## TASK PROMPT
Repeat the records. Match each character exactly.
==========
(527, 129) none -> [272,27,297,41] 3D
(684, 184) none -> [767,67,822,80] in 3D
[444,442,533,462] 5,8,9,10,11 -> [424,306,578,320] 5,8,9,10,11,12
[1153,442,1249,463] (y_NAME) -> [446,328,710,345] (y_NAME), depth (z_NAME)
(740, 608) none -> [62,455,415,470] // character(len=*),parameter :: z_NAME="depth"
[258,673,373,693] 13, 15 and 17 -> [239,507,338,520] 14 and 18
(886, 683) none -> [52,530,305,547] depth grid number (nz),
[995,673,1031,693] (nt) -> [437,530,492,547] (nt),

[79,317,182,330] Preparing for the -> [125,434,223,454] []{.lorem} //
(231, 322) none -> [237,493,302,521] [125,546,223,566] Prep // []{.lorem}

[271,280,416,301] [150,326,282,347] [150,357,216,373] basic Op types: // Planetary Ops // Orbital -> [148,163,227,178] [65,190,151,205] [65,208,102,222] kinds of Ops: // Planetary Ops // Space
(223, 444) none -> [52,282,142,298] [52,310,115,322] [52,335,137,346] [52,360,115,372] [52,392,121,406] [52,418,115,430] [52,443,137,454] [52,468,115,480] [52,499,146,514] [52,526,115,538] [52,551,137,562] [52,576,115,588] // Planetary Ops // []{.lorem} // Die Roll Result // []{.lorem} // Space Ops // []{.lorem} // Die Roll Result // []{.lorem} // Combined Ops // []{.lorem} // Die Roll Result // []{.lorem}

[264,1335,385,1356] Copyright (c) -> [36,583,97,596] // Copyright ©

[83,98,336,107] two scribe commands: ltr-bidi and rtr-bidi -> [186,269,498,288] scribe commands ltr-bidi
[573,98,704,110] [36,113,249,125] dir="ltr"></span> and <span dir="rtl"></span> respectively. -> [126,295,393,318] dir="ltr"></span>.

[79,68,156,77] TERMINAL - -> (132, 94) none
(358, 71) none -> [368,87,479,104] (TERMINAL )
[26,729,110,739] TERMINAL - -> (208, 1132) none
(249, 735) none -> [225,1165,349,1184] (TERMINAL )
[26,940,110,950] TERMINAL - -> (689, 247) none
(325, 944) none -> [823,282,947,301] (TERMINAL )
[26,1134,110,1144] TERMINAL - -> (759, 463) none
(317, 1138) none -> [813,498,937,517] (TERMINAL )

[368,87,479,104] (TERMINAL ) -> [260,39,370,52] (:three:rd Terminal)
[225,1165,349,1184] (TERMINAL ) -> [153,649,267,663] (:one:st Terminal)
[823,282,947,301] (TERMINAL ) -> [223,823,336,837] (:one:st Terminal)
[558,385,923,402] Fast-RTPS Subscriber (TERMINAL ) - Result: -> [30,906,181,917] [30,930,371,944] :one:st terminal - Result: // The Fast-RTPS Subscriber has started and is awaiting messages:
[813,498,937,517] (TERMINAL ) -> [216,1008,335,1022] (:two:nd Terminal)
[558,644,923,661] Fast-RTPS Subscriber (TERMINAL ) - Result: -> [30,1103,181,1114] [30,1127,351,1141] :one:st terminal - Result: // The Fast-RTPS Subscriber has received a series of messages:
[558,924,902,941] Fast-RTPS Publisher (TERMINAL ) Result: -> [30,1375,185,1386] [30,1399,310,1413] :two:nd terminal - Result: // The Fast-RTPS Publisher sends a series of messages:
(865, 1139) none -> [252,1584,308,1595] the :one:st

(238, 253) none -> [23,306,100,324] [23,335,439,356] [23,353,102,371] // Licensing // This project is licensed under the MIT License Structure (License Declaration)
==========
## EXERCISE OUTPUT
(527, 129) none -> [272,27,297,41] 3D
(684, 184) none -> [767,67,822,80] in 3D
[444,442,533,462] 5,8,9,10,11 -> [424,306,578,320] 5,8,9,10,11,12
[1153,442,1249,463] (y_NAME) -> [446,328,710,345] (y_NAME), depth (z_NAME)
(740, 608) none -> [62,455,415,470] // character(len=*),parameter :: z_NAME="depth"
[258,673,373,693] 13, 15 and 17 -> [239,507,338,520] 14 and 18
(886, 683) none -> [52,530,305,547] depth grid number (nz),
[995,673,1031,693] (nt) -> [437,530,492,547] (nt),

[79,317,182,330] Preparing for the -> [125,434,223,454] []{.lorem} //
(231, 322) none -> [237,493,302,521] [125,546,223,566] Prep // []{.lorem}

[271,280,416,301] [150,326,282,347] [150,357,216,373] basic Op types: // Planetary Ops // Orbital -> [148,163,227,178] [65,190,151,205] [65,208,102,222] kinds of Ops: // Planetary Ops // Space
(223, 444) none -> [52,282,142,298] [52,310,115,322] [52,335,137,346] [52,360,115,372] [52,392,121,406] [52,418,115,430] [52,443,137,454] [52,468,115,480] [52,499,146,514] [52,526,115,538] [52,551,137,562] [52,576,115,588] // Planetary Ops // []{.lorem} // Die Roll Result // []{.lorem} // Space Ops // []{.lorem} // Die Roll Result // []{.lorem} // Combined Ops // []{.lorem} // Die Roll Result // []{.lorem}

[264,1335,385,1356] Copyright (c) -> [36,583,97,596] // Copyright ©

[83,98,336,107] two scribe commands: ltr-bidi and rtr-bidi -> [186,269,498,288] scribe commands ltr-bidi
[573,98,704,110] [36,113,249,125] dir="ltr"></span> and <span dir="rtl"></span> respectively. -> [126,295,393,318] dir="ltr"></span>.

[79,68,156,77] TERMINAL - -> (132, 94) none
(358, 71) none -> [368,87,479,104] (TERMINAL )
[26,729,110,739] TERMINAL - -> (208, 1132) none
(249, 735) none -> [225,1165,349,1184] (TERMINAL )
[26,940,110,950] TERMINAL - -> (689, 247) none
(325, 944) none -> [823,282,947,301] (TERMINAL )
[26,1134,110,1144] TERMINAL - -> (759, 463) none
(317, 1138) none -> [813,498,937,517] (TERMINAL )

[368,87,479,104] (TERMINAL ) -> [260,39,370,52] (:three:rd Terminal)
[225,1165,349,1184] (TERMINAL ) -> [153,649,267,663] (:one:st Terminal)
[823,282,947,301] (TERMINAL ) -> [223,823,336,837] (:one:st Terminal)
[558,385,923,402] Fast-RTPS Subscriber (TERMINAL ) - Result: -> [30,906,181,917] [30,930,371,944] :one:st terminal - Result: // The Fast-RTPS Subscriber has started and is awaiting messages:
[813,498,937,517] (TERMINAL ) -> [216,1008,335,1022] (:two:nd Terminal)
[558,644,923,661] Fast-RTPS Subscriber (TERMINAL ) - Result: -> [30,1103,181,1114] [30,1127,351,1141] :one:st terminal - Result: // The Fast-RTPS Subscriber has received a series of messages:
[558,924,902,941] Fast-RTPS Publisher (TERMINAL ) Result: -> [30,1375,185,1386] [30,1399,310,1413] :two:nd terminal - Result: // The Fast-RTPS Publisher sends a series of messages:
(865, 1139) none -> [252,1584,308,1595] the :one:st

(238, 253) none -> [23,306,100,324] [23,335,439,356] [23,353,102,371] // Licensing // This project is licensed under the MIT License Structure (License Declaration)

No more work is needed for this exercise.